Encampment Management Policy back in the news

There’s always been a schizophrenic quality to the City Council’s attitude towards homelessness. When they passed their Encampment Management Policy, in December, 2020, much was made of the fact that it appeared to declare encampments illegal. Many of us, including myself, were thrilled that, finally, the City Council, under intense pressure from citizens, was prepared to get tough with campers.

Of course, the city never did nothing of the sort. Despite the fact that the Encampment Management Policy had passed the Council by a unanimous vote, the Council in effect completely ignored their own edict. Under pressure from pro-homeless activists, they allowed the camps to exist, and denigrated anyone who wanted them expunged.

Shortly after the Encampment Management Policy passed, the City Council approved a “Revision” to it. That revision read: “The City cannot require any individual to accept any offered form of shelter and/or alternative housing, even if such assistance is strongly recommended for public health or public safety reasons. Instead, an individual offered shelter and/or alternative housing who declines the offer may continue to camp without risk of being issued a citation or arrested for remaining encamped…”.

I have to admit not knowing of that clause until recently. Indeed, it explains much of why the City Council acted as it did. For some time, the City Council, when asked why it tolerated filthy encampments such as Wood Street, defended itself by citing the Martin v. Boise case out of Idaho, which the U.S. Supreme Court had let stand, in 2019. According to Martin v. Boise, “homeless persons cannot be punished for sleeping outside on public property in the absence of adequate alternatives.” This ruling was used by municipalities across the country as an excuse for not clearing encampments. For instance, here in Oakland, when residents of “The Village,” a homeless encampment just south of the Coliseum, brought a lawsuit against the city for trying to evict them, some now-familiar faces supported the campers, citing Martin v. Boise. Among those familiar faces were Nikki Bas, Cat Brooks and none other than the future Madame D.A. herself, Pamela Price, who provided legal advice and counsel to the homeless people.

So why did the City Council feel the necessity for a “Revision” of the Encampment Management Policy, when they had Martin v. Boise handy? No Council member, either sitting or former, has ever bothered to explain this strange action. Perhaps it was because they had been advised by the city’s lawyers that Martin v. Boise was not the ironclad ruling it seemed to be. It was untried, untested law and ripe for another challenge. The Supreme Court never said that homeless people had the right to put up camps wherever they wanted; SCOTUS simply referred to “adequate alternatives” to tents, a broadly ambiguous term whose precise meaning could be (and has been) debated for years. It seems likely that the City Council, anticipating continued legal challenges to encampments, thought that Martin v. Boise might be overturned, or that clever lawyers might figure out a way around it. Hence, they came up with their Revision, in order to make sure that no homeless person in Oakland would ever be forced to leave a tent.

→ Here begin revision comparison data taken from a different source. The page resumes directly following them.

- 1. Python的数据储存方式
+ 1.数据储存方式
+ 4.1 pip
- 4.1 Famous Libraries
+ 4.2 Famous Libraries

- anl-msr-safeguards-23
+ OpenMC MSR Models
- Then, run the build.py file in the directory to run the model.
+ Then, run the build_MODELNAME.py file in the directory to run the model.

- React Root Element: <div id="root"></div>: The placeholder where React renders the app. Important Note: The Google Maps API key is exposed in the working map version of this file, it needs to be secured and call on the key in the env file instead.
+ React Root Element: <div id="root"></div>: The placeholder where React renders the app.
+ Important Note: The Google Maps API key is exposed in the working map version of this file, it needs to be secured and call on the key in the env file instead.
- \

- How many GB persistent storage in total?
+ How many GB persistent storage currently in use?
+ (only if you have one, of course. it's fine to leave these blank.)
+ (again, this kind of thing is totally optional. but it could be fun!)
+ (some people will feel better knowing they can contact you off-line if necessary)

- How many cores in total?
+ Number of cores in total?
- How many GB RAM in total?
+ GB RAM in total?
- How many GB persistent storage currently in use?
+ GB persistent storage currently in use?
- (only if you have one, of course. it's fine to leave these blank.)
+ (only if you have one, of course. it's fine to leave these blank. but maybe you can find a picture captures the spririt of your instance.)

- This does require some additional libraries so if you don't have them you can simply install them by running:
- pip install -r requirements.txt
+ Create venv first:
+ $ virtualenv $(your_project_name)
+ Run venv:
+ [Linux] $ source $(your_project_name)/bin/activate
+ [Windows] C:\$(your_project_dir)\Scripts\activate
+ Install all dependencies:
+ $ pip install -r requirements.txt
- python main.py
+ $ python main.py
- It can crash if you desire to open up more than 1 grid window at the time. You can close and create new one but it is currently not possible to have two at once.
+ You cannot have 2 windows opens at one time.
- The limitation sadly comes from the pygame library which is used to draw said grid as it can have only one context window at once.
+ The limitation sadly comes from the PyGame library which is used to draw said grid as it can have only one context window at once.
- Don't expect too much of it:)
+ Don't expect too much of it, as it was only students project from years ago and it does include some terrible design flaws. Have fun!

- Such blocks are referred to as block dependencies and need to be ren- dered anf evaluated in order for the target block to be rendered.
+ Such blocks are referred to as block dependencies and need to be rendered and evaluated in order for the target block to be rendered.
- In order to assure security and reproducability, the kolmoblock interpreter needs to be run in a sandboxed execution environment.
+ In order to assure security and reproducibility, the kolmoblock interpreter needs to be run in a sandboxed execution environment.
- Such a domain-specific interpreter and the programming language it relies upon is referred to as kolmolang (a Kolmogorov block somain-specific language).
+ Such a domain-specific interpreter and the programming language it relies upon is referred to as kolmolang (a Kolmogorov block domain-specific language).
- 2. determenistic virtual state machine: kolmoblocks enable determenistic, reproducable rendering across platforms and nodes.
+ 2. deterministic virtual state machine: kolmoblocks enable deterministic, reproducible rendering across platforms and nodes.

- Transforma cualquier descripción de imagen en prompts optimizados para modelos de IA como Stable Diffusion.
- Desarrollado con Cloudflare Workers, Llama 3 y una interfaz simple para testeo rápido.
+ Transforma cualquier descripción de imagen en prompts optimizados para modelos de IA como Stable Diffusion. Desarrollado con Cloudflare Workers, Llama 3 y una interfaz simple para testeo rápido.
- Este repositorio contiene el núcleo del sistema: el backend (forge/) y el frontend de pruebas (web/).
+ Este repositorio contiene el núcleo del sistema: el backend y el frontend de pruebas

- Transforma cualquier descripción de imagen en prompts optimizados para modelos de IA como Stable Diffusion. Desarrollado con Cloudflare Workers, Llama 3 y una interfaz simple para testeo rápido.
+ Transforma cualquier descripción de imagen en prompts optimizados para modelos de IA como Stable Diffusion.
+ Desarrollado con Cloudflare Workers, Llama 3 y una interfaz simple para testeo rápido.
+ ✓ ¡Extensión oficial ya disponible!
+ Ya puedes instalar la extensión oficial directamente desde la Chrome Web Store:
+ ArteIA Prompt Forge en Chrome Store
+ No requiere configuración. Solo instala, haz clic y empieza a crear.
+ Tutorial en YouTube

“[A]n individual offered shelter and/or alternative housing who declines the offer may continue to camp without risk of being issued a citation or arrested for remaining encamped…”. There it is, in stark black and white: The City Council of December, 2020, inventing a right for homeless people to break all sorts of ordinances and laws—a right even the U.S. Supreme Court did not recognize. It was this act of political violence that led us to start the Coalition for a Better Oakland. We realized that our city was being led [off the cliff] by radical, anti-police activists with no respect for laws or property rights or the concerns of the vast majority of citizens. Instead, they adopted homeless people as their pets, as it were, using them to foist all sorts of insults on the people of Oakland. I don’t believe that that crowd—Bas, Price, Brooks and the rest of them—gave a damn about homeless people. I think they saw the homeless as pawns they could manipulate, in order to solidify their political strength and pass laws that reflected their woke philosophy. And the fact that the majority of homeless people were Black merely amplified their manipulations: they could claim that efforts to regulate encampments were racist. Oakland politicians have gotten away with unlawful, harmful policies for years in the name of fighting racism. They’re still doing it, for example Pamela Price—now District Attorney—fighting to free Black murderers or reduce their sentences to the lowest possible level, all in the name of, yes, fighting structural racism.

I have a question for the newest members of the City Council, who were not yet elected when the Encampment Management Policy and its revision were passed: Janani Ramachandran and Kevin Jenkins. What do you plan to do about encampments, which still stain our city? Are you ready to uphold the rule of law and end them? I’m sure Bas, Carroll Fife, Dan Kalb and Noel Gallo have already whispered in your ears and tried to draft you over to their “protect encampments at any cost” radicalism. Don’t fall for it. Those Council members are on the losing edge of history. They will be remembered, if at all, for causing Oakland to slide into its darkest period ever. Is that how you want to be remembered?